Dominique’s passionate belief in the right of the majority to participate fully in the general elections — which, after numerous postponements, finally took place last May — may have been why he was assassinated, suggests Montas.

“He pushed for anyone who wanted to vote, to have a vote, and he spoke out against the political parties who ran the election with the hope that they could share the cake up amongst themselves. He said, ‘Either the votes of the majority count, or they don’t.’ ”

Threats of violence and a disorganized registration process failed to deter the vast majority of Haitians from registering to vote, and Montas wonders aloud whether it was this unexpected turn of events that got her husband killed.

“Maybe Jean’s death was supposed to make people too scared to vote. He was so popular in the country, and killing him was like saying if we can get him, we can get all of you,” she says.

Montas, as many Haitians, assumes that the U.S. government’s long-expressed distaste for the left-wing rhetoric of Aristide’s Lavalas Family Party indicates a far-from-benign U.S. involvement in the electoral process in Haiti. She claims that U.S. support for the anti-Lavalas Family parties went so far as paying for radio advertising slots for all the political parties except the Lavalas Family Party.
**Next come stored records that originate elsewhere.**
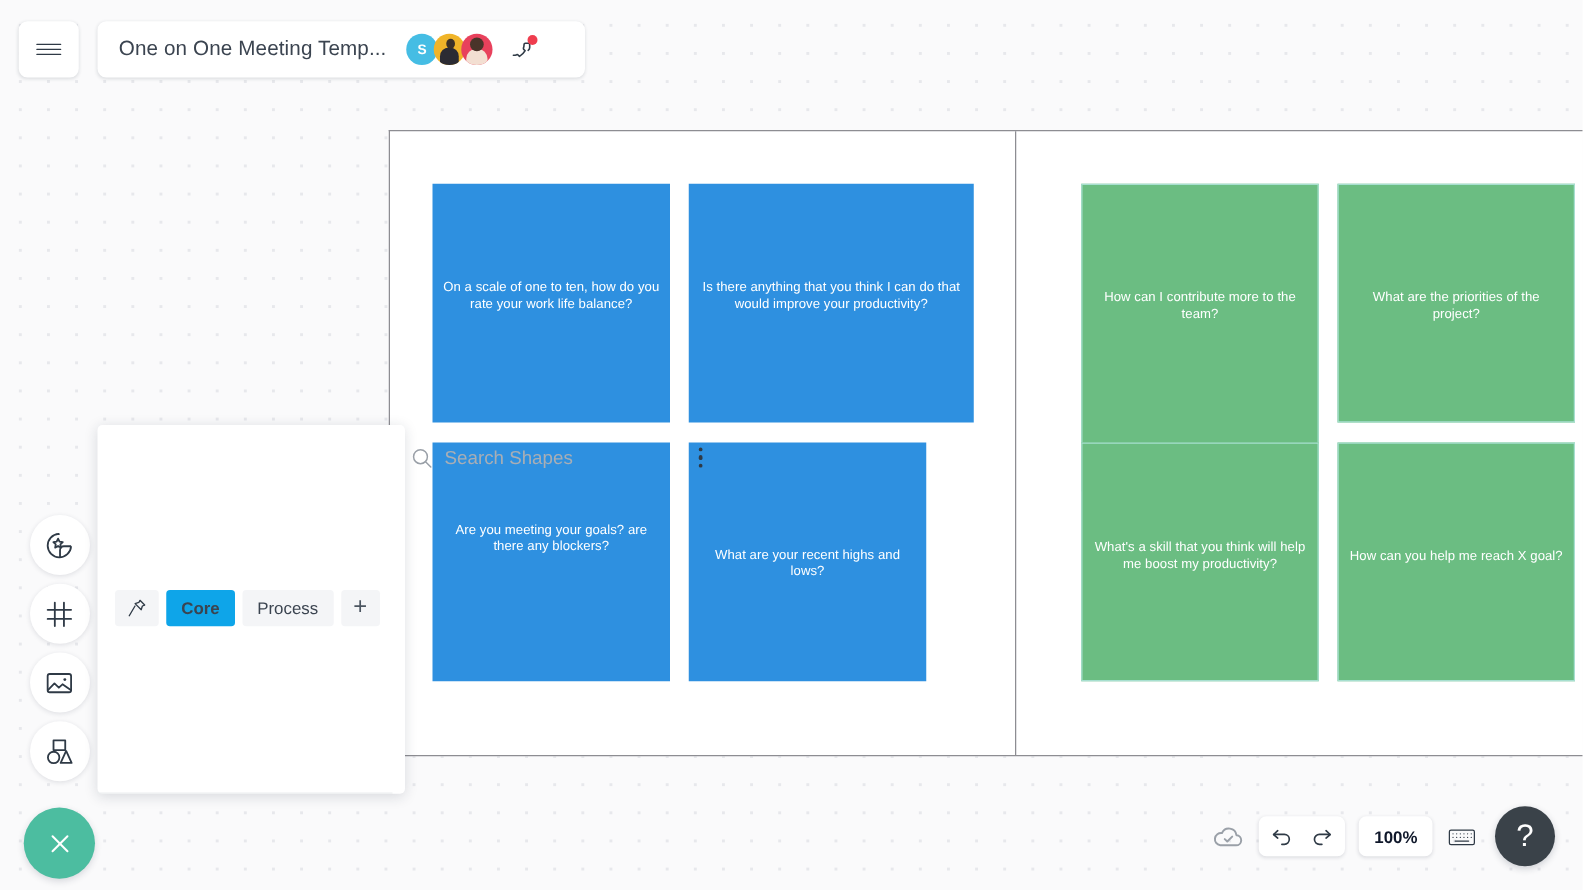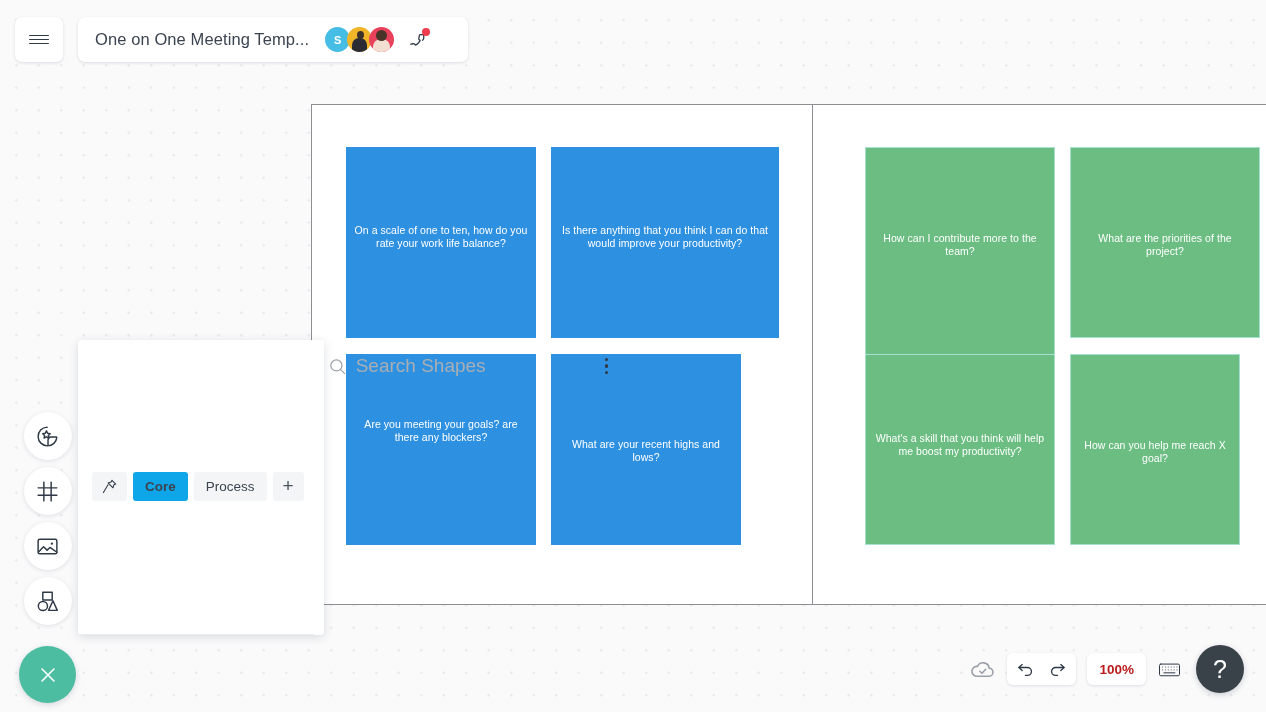--- a/index.html
+++ b/index.html
@@ -192,41 +192,41 @@
   }
   .tab.icon-tab { padding: 0 9px; }
   .tab.active { background: #0ea5e9; font-weight: bold; }
   .tab.add { padding: 0 10px; font-size: 19px; color: #4b5560; }
   #shapes-search {
     height: 52px; display: flex; align-items: center;
     padding: 0 12px 0 14px;
   }
   #search-input {
     border: none; outline: none; flex: 1;
-    font-size: 19px; color: #3b4450;
+    font-size: 15px; color: #3b4450;
     font-family: "Liberation Sans", sans-serif;
     margin-left: 9px; background: transparent;
   }
   #search-input::placeholder { color: #a9aeb5; }
   #panel-more { display: flex; flex-direction: column; gap: 3px; cursor: pointer; padding: 4px; }
   #panel-more i { width: 3.4px; height: 3.4px; border-radius: 50%; background: #2f3a46; display: block; }
 
   
   #bottom-bar {
     position: absolute; right: 22px; bottom: 19px;
     display: flex; align-items: center; gap: 11px;
   }
   .pill {
     background: #ffffff; border-radius: 6px;
     box-shadow: 0 1px 3px rgba(30,40,60,.13);
     height: 32px; display: flex; align-items: center;
   }
   #undo-redo { padding: 0 9px; gap: 13px; }
   .ur-btn { cursor: pointer; display: flex; align-items: center; }
-  #zoom-pill { padding: 0 12px; font-size: 13.5px; color: #b91c1c; font-weight: bold; cursor: pointer; }
+  #zoom-pill { padding: 0 12px; font-size: 13.5px; color: #0f172a; font-weight: bold; cursor: pointer; }
   #cloud-icon, #keyboard-icon { cursor: pointer; display: flex; align-items: center; }
   #help-fab {
     width: 48px; height: 48px; border-radius: 50%;
     background: #3a4249; color: #ffffff;
     display: flex; align-items: center; justify-content: center;
     font-size: 25px;
     box-shadow: 0 2px 6px rgba(30,40,60,.2);
     cursor: pointer;
     margin-left: 3px;
   }
@@ -254,21 +254,21 @@
 
     <div class="note green" style="left:553px; top:42px;  width:190px; height:246px; padding-top:84px;">
       <span>How can I contribute more to the team?</span>
     </div>
     <div class="note green" style="left:758px; top:42px;  width:190px; height:191px; padding-top:84px;">
       <span>What are the priorities of the project?</span>
     </div>
     <div class="note green" style="left:553px; top:249px; width:190px; height:191px; padding-top:77px;">
       <span>What's a skill that you think will help me boost my productivity?</span>
     </div>
-    <div class="note green" style="left:758px; top:249px; width:170px; height:191px; padding-top:84px;">
+    <div class="note green" style="left:758px; top:249px; width:190px; height:191px; padding-top:84px;">
       <span>How can you help me reach X goal?</span>
     </div>
   </div>
 
   <div id="menu-button">
     <div>
       <div class="bar"></div>
         <div class="bar"></div>
         <div class="bar"></div>
     </div>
In the end the high voter turnout, around 60 percent, delivered a massive victory for the Lavalas Family Party; however, a serious dispute then developed between the international community and the Haitian Electoral Council over the method used to calculate the winning percentages for the contested Senate seats.

Politics is a dangerous game in Haiti, but Montas points out that the ones who hired her husband’s assassins could just as easily have been members of a small group of families that dominate Haiti’s business world. Dominique’s relentless pursuit of truth and his determination to get to the bottom of a scandal often brought him into conflict with these families.

“Jean’s investigations touched a number of very powerful interest groups,” Montas points out. “For example, he focused on the scandal three years ago when 80 kids died from taking toxic medicine. Pharval (a company owned by the influential Boulos family) paid a number of journalists to keep their mouths shut, and it worked, except with us.” Dominique also investigated another incident involving the same family, in which homemade rum was produced with the aid of poisonous, liver-damaging ethanol.

Last year, a consortium of business groups, many of which were owned by the same families having previously crossed swords with Dominique, canceled their advertising contract with Haïti Inter in protest against unfavorable coverage of their attempts to enter electoral politics. The station suffered a 20-percent drop in revenue and, as a result, had to abandon plans to extend FM broadcast coverage to more remote parts of the country.

The incident highlighted one of Haïti Inter’s most persistent dilemmas: Solely dependent on advertising for revenue, the station is locked into an uncomfortable interdependence with the conservative business families. On the one hand, the businesses need Haïti Inter because it reaches the biggest audience, but they oppose its progressive political stand and its refusal to censor itself. On the other hand, the radio station needs the advertising revenue from those businesses, but it is determined to remain a news vehicle at the service of the majority.

Montas speaks with pride of the contribution that her husband had made to the development of radio in Haiti. The station closed for a month after Dominique’s murder, and Montas reveals that many on the staff did not want to continue.
“Some wanted to give up the profession of journalist,” she says. “So we talked, and I told them that Jean was killed not because he was a journalist, but because he was Jean, and because of what he represented. His station represented something.”

On May 3, the World Press Freedom Day, Radio Haïti Inter went back on the air with Montas taking the microphone in place of her husband. On the outside wall of the station building today, a red-and-blue banner still flutters with the message,

“Jean Dominique, you are gone but your ideas will go on.”